- Keating pictured around 1988
- Born: 5 October 1962 Fulham, London, England
- Died: 13 April 2004 (aged 41) Sevenoaks, Kent, England
- Occupation: Television presenter
- Known for: Blue Peter presenter
- Spouse: Russ Lindsay ​(m. 1991)​
- Children: 2
- Mother: Gloria Hunniford
- Website: caronkeating.org

= Caron Keating =

British television presenter (1962–2004)

Caron Louisa Keating (5 October 1962 – 13 April 2004) was a British television presenter.

==Early life and education==
Keating was born on 5 October 1962 in Fulham, south-west London, to an English father with Irish roots and a Northern Irish mother. When she was three months old her family relocated to Northern Ireland where she was raised. Her parents were the television presenter Gloria Hunniford and the BBC producer Donald Keating (d. 1997). Keating attended Harmony Hill Primary School, Lisburn and Methodist College, Belfast, where she gained 8 'O' levels and 3 'A' levels. She was accepted to study at the University of Bristol where she graduated three years later aged 21 with a BA Honours Degree in English and Drama.

==Broadcasting career==
Keating's television career began in Northern Ireland where she presented The Video Picture Show, Channel One and the music programme Greenrock, but her big break came when she was selected to join the team of Blue Peter from 13 November 1986.

Keating appeared on the programme with Peter Duncan, Janet Ellis, Mark Curry, Yvette Fielding, and John Leslie. Her Blue Peter career included a trip to Moscow in 1987 during the perestroika period, swimming with sharks, abseiling down skyscrapers and standing strapped to the top of a light aircraft whilst it performed aerial acrobatics. She also interviewed serving prime minister Margaret Thatcher on the programme in 1988.

After four years, Keating left Blue Peter on 22 January 1990. Keating joined BBC Radio 5 where amongst other programmes she co-hosted an early 90s afternoon show with film critic Mark Kermode titled A Game of Two Halves. In his autobiography, Kermode described Keating as "The very dictionary definition of Lovely". She presented several other TV programmes including This Morning, before breast cancer was diagnosed in 1997. Keating was the face of Sainsbury's Reward Card from 1996 to 1997, before Edita Brychta took over towards the end of 1997, and also appeared in a TV commercial for So Good soya drink in 1999. In 1999 she co-presented the consumer affairs programme We Can Work It Out on ITV with Judy Finnigan and Jenni Falconer.

==Personal life, illness and death==
Keating married Russ Lindsay in Tunbridge Wells, Kent in 1991. Their two sons were born in Hammersmith, London. The family settled in Fowey, Cornwall for a few years at the turn of the century.

Keating was diagnosed with breast cancer in 1997. After undergoing conventional and alternative treatments, and spending a period away from her family on the Gold Coast, Australia, and at a hospice care in Switzerland, she died at the age of 41, on 13 April 2004, at her mother's house in Sevenoaks, Kent.

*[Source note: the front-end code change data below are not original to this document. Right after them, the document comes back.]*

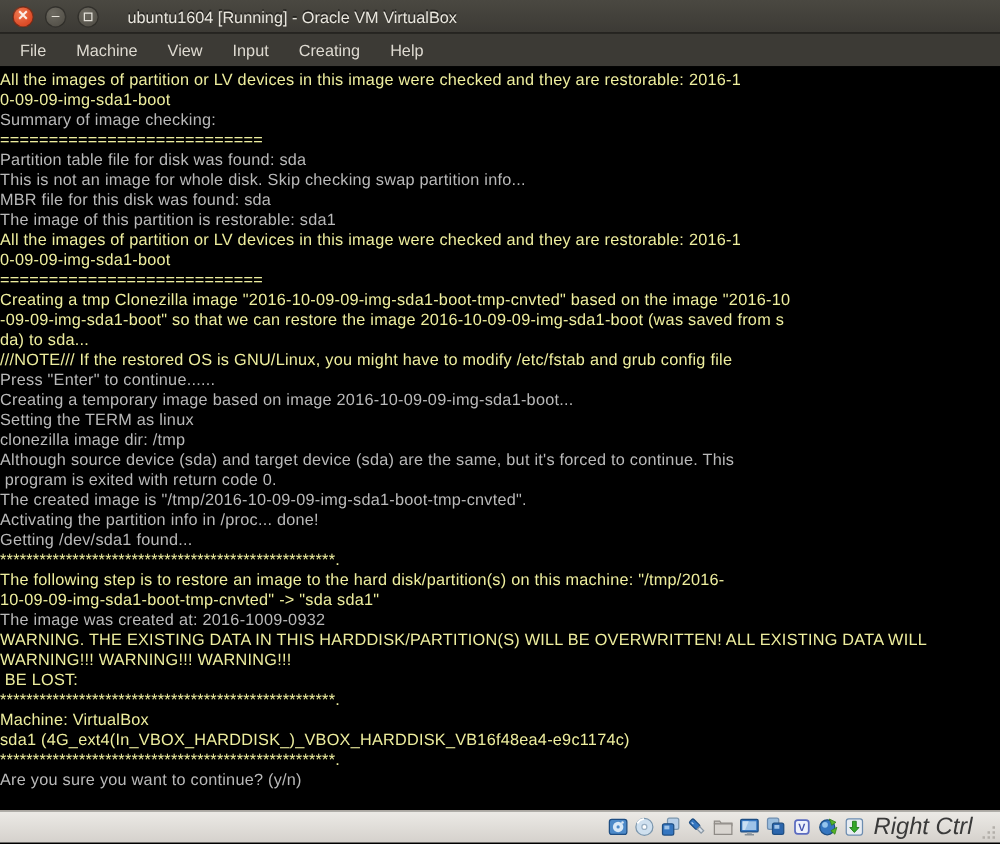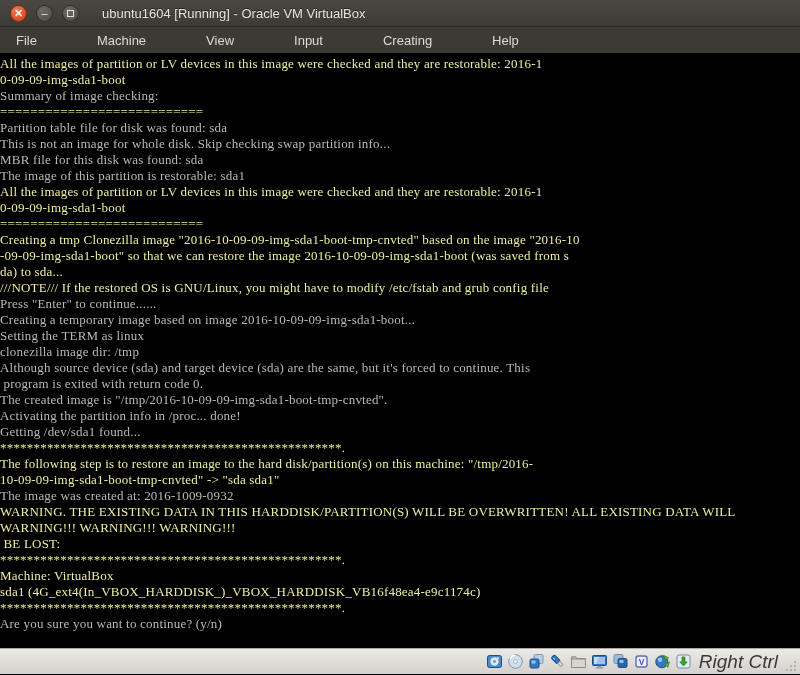--- a/index.html
+++ b/index.html
@@ -37,7 +37,6 @@
     background:#3c3a35;
     display:flex; align-items:center;
     padding-left:4px;
-    gap:36px;
   }
   .menu-item {
     color:#dedad1; font-size:13px;

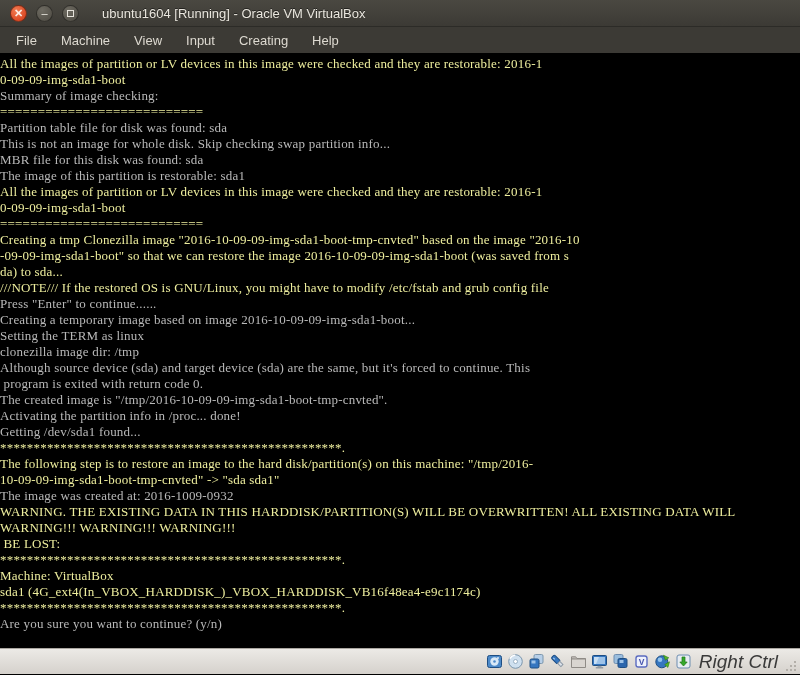--- a/index.html
+++ b/index.html
@@ -52,7 +52,7 @@
     cursor:text;
   }
   .tline {
-    font-family:Liberation Serif, serif;
+    font-family:Liberation Sans, sans-serif;
     font-size:13px; line-height:16px; height:16px;
     letter-spacing:0.2px;
     white-space:pre;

==The Caron Keating Foundation==
Set up in Keating's memory, The Caron Keating Foundation is a fund-raising partnership set up to raise money to offer financial support to professional carers, complementary healing practitioners, and support groups dealing with cancer patients, as well as individuals and families who are affected by the disease. It will also financially help a number of cancer charities with their ongoing quest for prevention, early detection and hopefully an ultimate cure. It was set up by her mother, TV presenter Gloria Hunniford, and her two brothers Michael and Paul Keating.